With Jeanette Bronée

The average person makes over 200 food decisions every day. How do you choose the food you eat?

The article is written by Brittany Barton and published on January 5th, 2016 by Change.org


To make a sustainable food choice, the right habits must be in place. We asked Jeanette Bronée, author of EAT TO FEEL FULL, to explain how mindful eating plays a role in a sustainable food system.

Conscious Choices

Bronée believes, “when we start eating differently, we live differently.” A healthy diet of whole, unprocessed foods requires more planning than a fast-food diet. We live with a greater awareness for the world around us and our decisions reflect this.

“Mindful eating is more about conscious choices.”

Bronée suggests working backwards from the table. How do you plan meals into your day?

Where are you getting your food from? Your routine may include picking up a croissant and coffee on your way to the office each morning, then ordering lunch from the corner deli.  Consider where those foods are sourced, how they are packaged and how you feel after eating them.

Now consider a mindful approach.The routine changes to include coffee you brewed at home and carried in a reusable mug, plus a yogurt and fresh fruit. Lunch is a salad of ingredients you purchased at the farmers market and prepared at home. All foods are packaged in reusable containers. You know the source of each food,and you feel nourished eating them.

“It’s not only the resources of the food….also about how you care for more than yourself when you make a choice,” says Bronée.
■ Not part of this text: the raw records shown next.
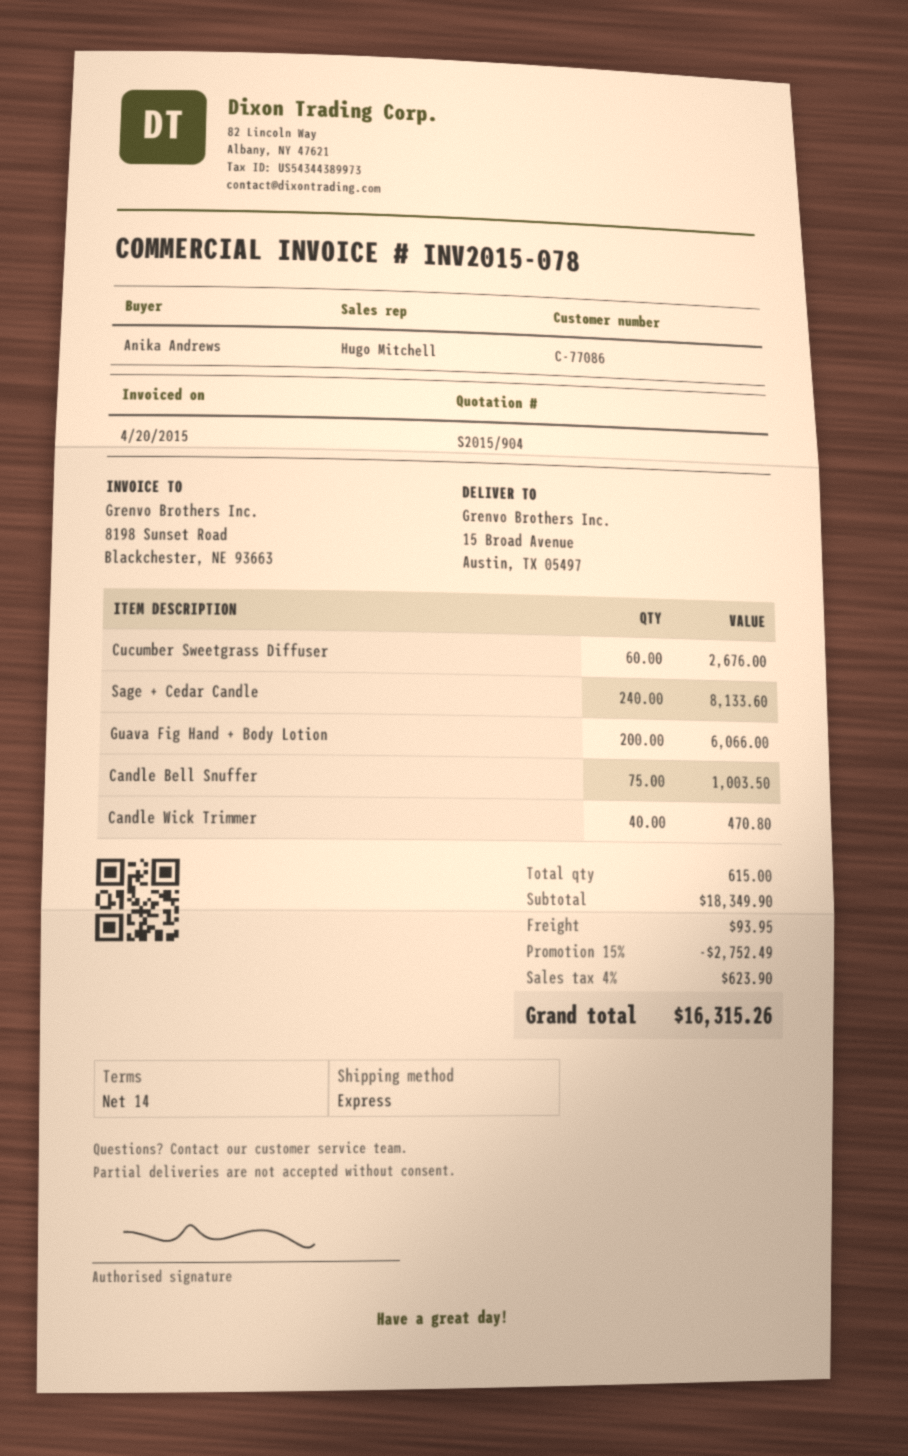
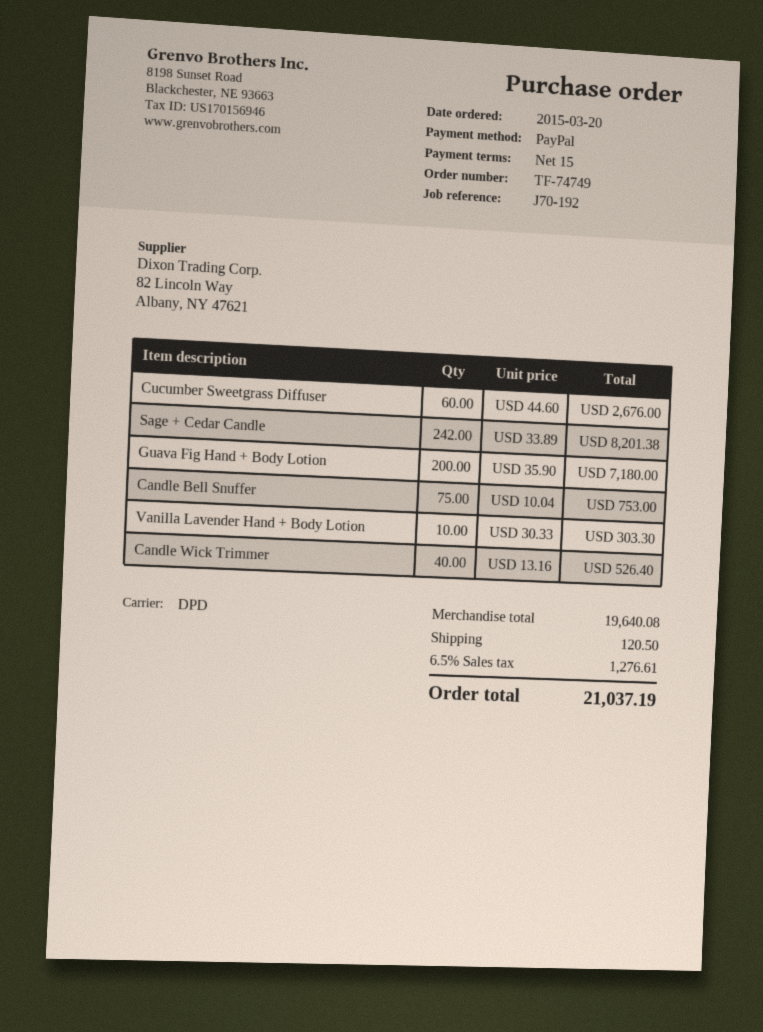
payment terms: 14 days -> 15 days
shipping method: express -> DPD
Sage + Cedar Candle: 240 for 8133.60 -> 242 for 8201.38
Guava Fig Hand + Body Lotion: 200 for 6066.00 -> 200 for 7180.00
Candle Bell Snuffer: 75 for 1003.50 -> 75 for 753.00
Candle Wick Trimmer: 40 for 470.80 -> 40 for 526.40
Vanilla Lavender Hand + Body Lotion: none -> 10 for 303.30
subtotal: 18349.90 -> 19640.08
discount: 15% = 2752.49 -> none
shipping: 93.95 -> 120.50
tax: 4% = 623.90 -> 6.5% = 1276.61
total: 16315.26 -> 21037.19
The mindful approach is healthier for both you and the environment.

Before hunger strikes, think about the cause and effect a particular food will have on your body as well as on on everything else, globally.

Photo by Torkil Stavdal.

Food Relationships

A relationship is established with every food choice. What kind of relationship do you want to have? Where does it come from? Does it come from a factory farm or does it come from a farmer? The source of the food is the first relationship.

We all have private relationships with the foods we eat. Bronée explains that it is about how we’re nourished. The experience of selecting food is as nourishing as the eating. Hand picking fresh produce for a family meal versus picking up a fast food meal; each offers a different type of relationship. And the food takes on a completely different meaning.
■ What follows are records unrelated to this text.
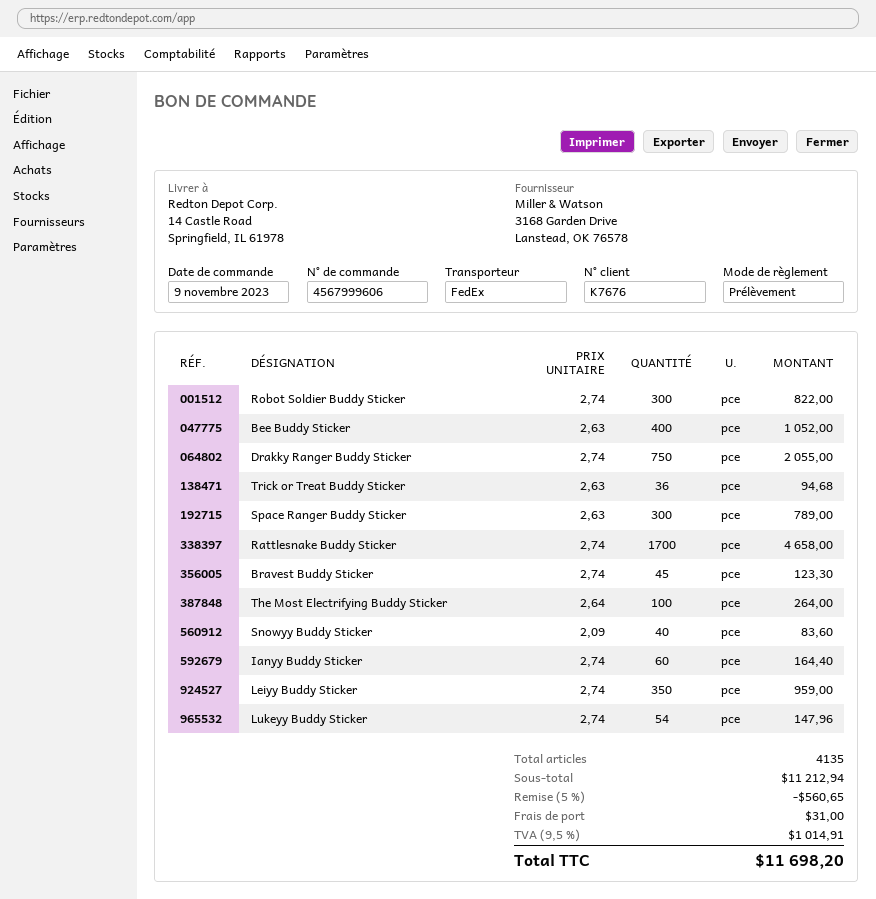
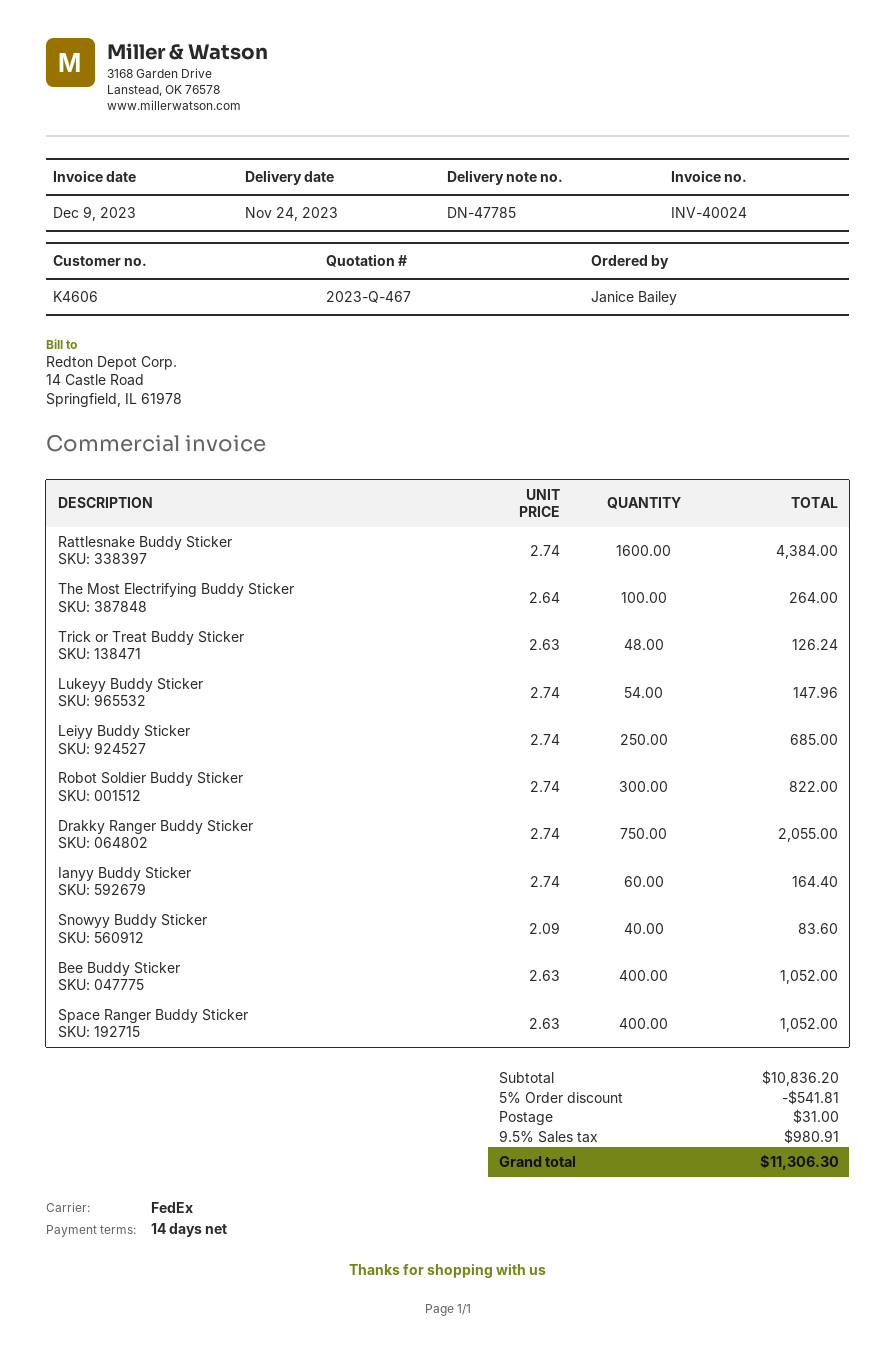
customer number: K7676 -> K4606
Trick or Treat Buddy Sticker: 36 x 2.63 = 94.68 -> 48 x 2.63 = 126.24
Space Ranger Buddy Sticker: 300 x 2.63 = 789.00 -> 400 x 2.63 = 1052.00
Rattlesnake Buddy Sticker: 1700 x 2.74 = 4658.00 -> 1600 x 2.74 = 4384.00
Bravest Buddy Sticker: 45 x 2.74 = 123.30 -> none
Leiyy Buddy Sticker: 350 x 2.74 = 959.00 -> 250 x 2.74 = 685.00
subtotal: 11212.94 -> 10836.20
discount: 5% = 560.65 -> 5% = 541.81
tax: 9.5% = 1014.91 -> 9.5% = 980.91
total: 11698.20 -> 11306.30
When our choices are in line with what we believe, it is easier to support a healthier food system. The fast food meal has a disconnect from source to consumer. Ingredient origin is unclear, hiding knowledge and compromising the food relationship.

Food knowledge leads to a good food relationship, where you choose food based on how it makes you feel. Here, Bronée prefers the term nourishment over nutrition. She views nourishment as the whole relationship between current body, future self and global impact.

Photo by Torkil Stavdal.

Future Self, Future Planet

Take a long-term perspective. Think of the future self to inform your food decisions. Bronée says that, “our future self comes in when we start the journey.”

Organic produce is a good example. Price is often the deciding factor against it. Why spend more for an organically grown tomato? Pesticides. Over time those pesticides add up to hefty toxin loads in the body. What you save on tomatoes today will be spent towards medical bills in the future.

Honor your future self by planning for healthy habits now. “We have to push it back to the planning stages and begin to shift those habits,” suggests Bronée. Habit change takes mindfulness.

People don’t think of themselves as their future selves. Often it is how we feel in the moment and we act accordingly. Bronée says everyone has to have a strategy for change.

One strategy is selecting restaurants with a more sustainable approach to the food. Another is changing our kitchen so we feel more comfortable there and want to cook for ourselves and family. This is mindful eating by way of conscious choices.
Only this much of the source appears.